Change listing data
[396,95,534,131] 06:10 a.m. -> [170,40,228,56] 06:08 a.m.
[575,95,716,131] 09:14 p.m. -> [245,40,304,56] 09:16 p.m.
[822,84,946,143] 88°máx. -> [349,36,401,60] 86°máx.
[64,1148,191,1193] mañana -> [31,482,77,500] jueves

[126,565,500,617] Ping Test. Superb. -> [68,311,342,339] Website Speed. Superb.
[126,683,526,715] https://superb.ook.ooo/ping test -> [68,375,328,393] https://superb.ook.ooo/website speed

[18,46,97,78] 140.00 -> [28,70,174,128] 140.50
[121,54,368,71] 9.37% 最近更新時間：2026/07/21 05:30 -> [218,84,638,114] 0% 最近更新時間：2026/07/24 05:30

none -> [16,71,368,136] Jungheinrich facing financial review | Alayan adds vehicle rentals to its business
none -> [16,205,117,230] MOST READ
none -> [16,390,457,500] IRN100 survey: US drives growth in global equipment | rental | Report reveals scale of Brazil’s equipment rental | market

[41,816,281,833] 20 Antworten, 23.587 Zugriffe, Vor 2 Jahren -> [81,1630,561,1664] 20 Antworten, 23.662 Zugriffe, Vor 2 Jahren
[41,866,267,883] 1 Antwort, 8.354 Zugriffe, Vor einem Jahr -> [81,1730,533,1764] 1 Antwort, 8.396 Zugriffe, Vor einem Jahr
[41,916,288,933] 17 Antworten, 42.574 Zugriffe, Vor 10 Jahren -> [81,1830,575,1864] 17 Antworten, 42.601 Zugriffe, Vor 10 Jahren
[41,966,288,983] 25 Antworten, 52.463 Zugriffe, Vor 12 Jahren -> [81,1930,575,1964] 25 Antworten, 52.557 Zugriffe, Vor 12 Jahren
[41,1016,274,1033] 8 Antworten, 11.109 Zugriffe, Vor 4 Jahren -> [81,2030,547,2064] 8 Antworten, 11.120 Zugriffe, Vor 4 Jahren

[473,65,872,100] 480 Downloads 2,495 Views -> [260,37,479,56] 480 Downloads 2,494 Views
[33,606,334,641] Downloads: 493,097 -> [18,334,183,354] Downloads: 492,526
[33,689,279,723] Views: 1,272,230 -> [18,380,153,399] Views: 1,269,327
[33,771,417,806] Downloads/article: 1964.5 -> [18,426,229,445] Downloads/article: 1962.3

**Your instructions:** From the records above, count the lines that contain "Downloads". Only the number should be written.

**Expected output:** 3